Tag Archives: nugram

A proven yet simple grammar conversion process

Grammar Conversion Process

As old speech recognition engines are being replaced by newer ones, we see more and more organizations having to convert their old grammars to standard formats. Given the right process and set of tools, converting grammars from one engine to another should be a straightforward task with mostly no risk of breaking the associated IVR application.

The issues

There are several issues associated with the conversion of grammars:

  • Syntax. First, there is the syntax of the grammar itself. If we are converting a grammar bewteen two engines that support GrXML or ABNF, then there’s not much else to say. But if we are converting from Nuance GSL to GrXML or ABNF, that’s a different story. GSL has very different operator precedences than ABNF, for instance. We have to be careful.
  • Semantics. The second issue is the language used inside the semantic tags. Again, if both engines support SISR, we have nothing to do. But if we convert from GSL to ABNF+SISR, we may have a harder time. For example, SISR does not support the concept of a top-level slot that can be assigned from anywhere in the grammar (using the <slot value> syntax).
  • Pronunciation lexicons. Almost all speech engines use a different format for lexicons. Not to mention that even different versions of the same engine sometimes support different phonetic alphabets.

A proven process

If you follow a rigorous process, the first two issues above can be easily mitigated.
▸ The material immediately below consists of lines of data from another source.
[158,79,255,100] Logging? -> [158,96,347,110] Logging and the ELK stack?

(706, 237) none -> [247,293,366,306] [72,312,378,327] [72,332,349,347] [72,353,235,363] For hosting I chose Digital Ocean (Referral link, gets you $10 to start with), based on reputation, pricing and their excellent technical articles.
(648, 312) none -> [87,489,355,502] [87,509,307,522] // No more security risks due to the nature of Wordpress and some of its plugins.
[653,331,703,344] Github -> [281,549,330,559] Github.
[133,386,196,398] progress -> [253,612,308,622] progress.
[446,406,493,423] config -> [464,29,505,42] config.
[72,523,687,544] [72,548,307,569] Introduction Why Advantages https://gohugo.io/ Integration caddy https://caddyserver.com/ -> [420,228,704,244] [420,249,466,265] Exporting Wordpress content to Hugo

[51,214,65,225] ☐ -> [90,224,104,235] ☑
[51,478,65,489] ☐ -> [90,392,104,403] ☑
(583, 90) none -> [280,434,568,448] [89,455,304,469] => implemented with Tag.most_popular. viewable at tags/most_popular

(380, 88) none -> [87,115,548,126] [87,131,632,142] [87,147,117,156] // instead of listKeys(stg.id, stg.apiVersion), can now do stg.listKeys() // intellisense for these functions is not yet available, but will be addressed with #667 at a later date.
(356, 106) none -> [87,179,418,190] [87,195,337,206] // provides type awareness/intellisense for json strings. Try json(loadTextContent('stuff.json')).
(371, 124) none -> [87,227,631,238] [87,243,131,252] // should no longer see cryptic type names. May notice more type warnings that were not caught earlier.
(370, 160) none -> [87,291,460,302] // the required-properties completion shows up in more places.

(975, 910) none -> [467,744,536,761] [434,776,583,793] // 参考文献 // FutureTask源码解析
Here is one that has proven very effective:

  1. A coverage test set is produced from the original grammar. The test set should ideally ensure that all semantic tags are executed at least once (this is not always sufficient if the semantic tags contain conditional code, but that’s a good starting point.)
  2. The grammar is converted to the new format.
  3. The converted grammar is tested against the coverage test set of the original grammar (and problems are fixed, if any, until all tests pass).

Some tools

Some ASR engines already provide tools to convert grammars from old proprietary formats to the new standard ones. For instance, Nuance ships a tool to automatically convert GSL grammars to GrXML + SISR. It does not support all features of GSL as some of them have no equivalence in GrXML and SISR. And one of the problems with this converter is that the semantic tags produced are not easily maintainable.

NuGram IDE also provides some tools to help with the above process. In particular, it offers:

  • Great support for creating and running coverage tests.
  • A sophisticated sentence generation tool. The tags coverage strategy, for instance, is very effective when converting grammars as it helps generating sentences that will cover all semantic tags.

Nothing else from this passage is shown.